THE DATA:
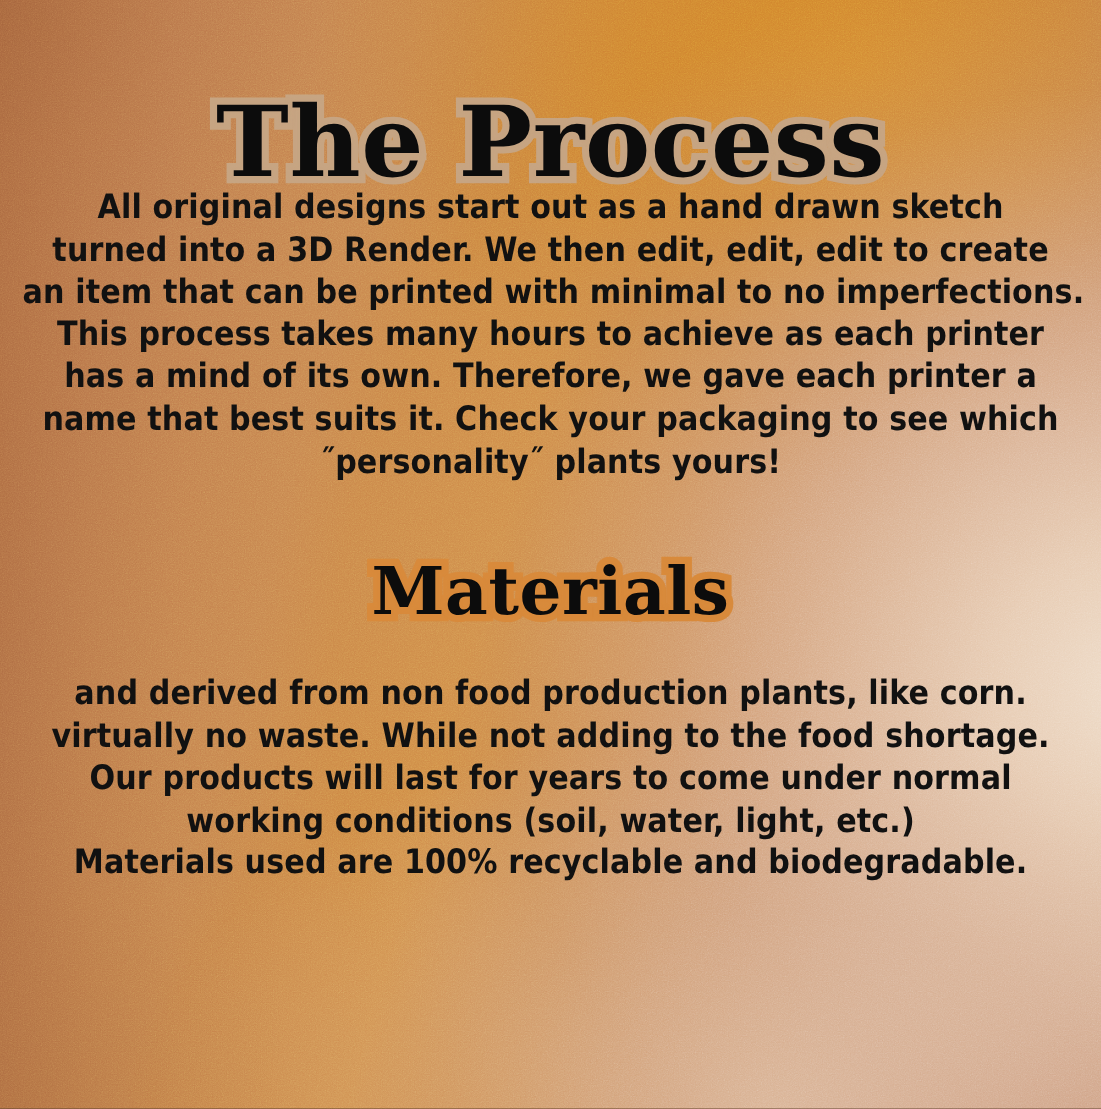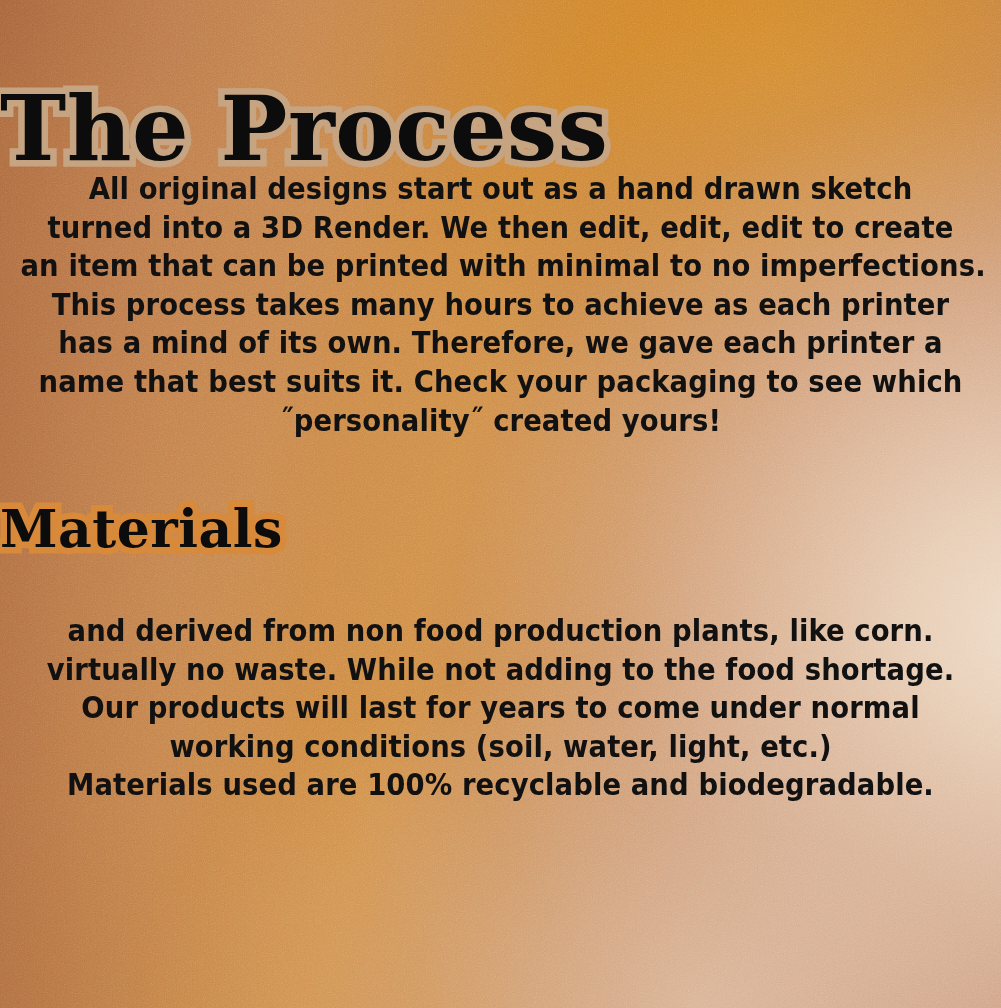--- a/index.html
+++ b/index.html
@@ -103,7 +103,7 @@
     position: absolute;
     left: 0;
     right: 0;
-    text-align: left;
+    text-align: center;
     font-family: "DejaVu Serif", serif;
     font-weight: 700;
     color: #0c0c0c;

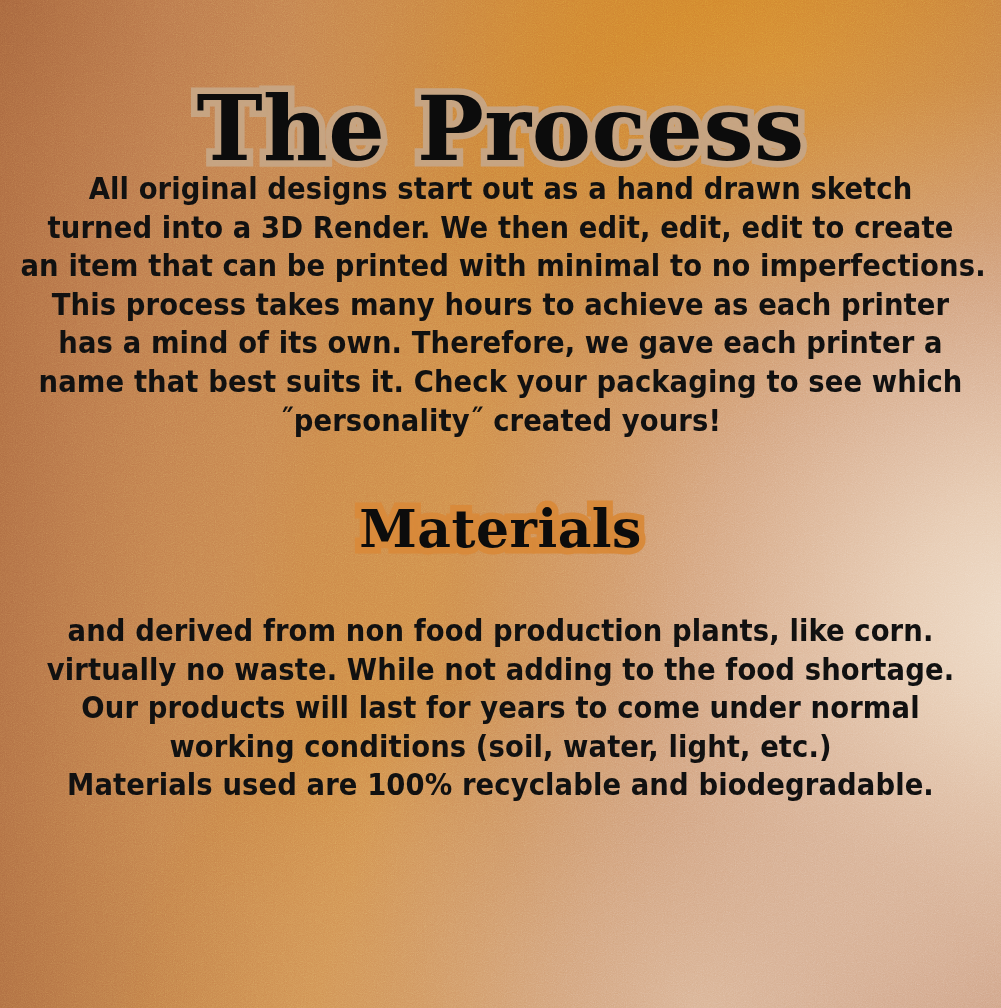--- a/index.html
+++ b/index.html
@@ -188,7 +188,7 @@
       <span class="line">This process takes many hours to achieve as each printer</span>
       <span class="line">has a mind of its own. Therefore, we gave each printer a</span>
       <span class="line">name that best suits it. Check your packaging to see which</span>
-      <span class="line">˝personality˝ created yours!</span>
+      <span class="line">˝personality˝ plants yours!</span>
     </div>
 
     <h1 class="headline" id="title-materials">Materials</h1>

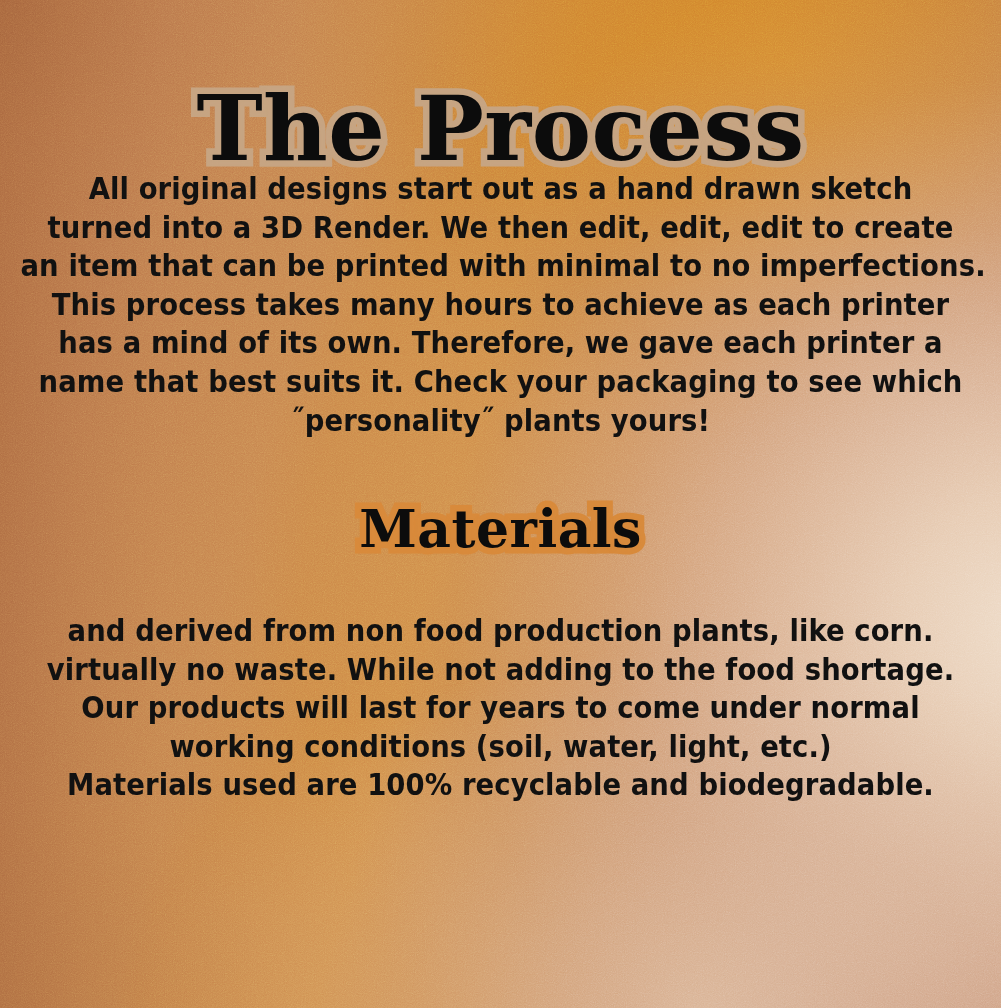--- a/index.html
+++ b/index.html
@@ -126,7 +126,7 @@
   
   #title-materials {
     top: 468px;
-    font-size: 52px;
+    font-size: 60px;
     -webkit-text-stroke: 13px #d98b3c;
     paint-order: stroke fill;
     text-shadow:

YOUR ASSIGNMENT:
Take every line above that includes the string "stroke" and return it.

RESULT:
     -webkit-text-stroke: 13px #d98b3c;
     paint-order: stroke fill;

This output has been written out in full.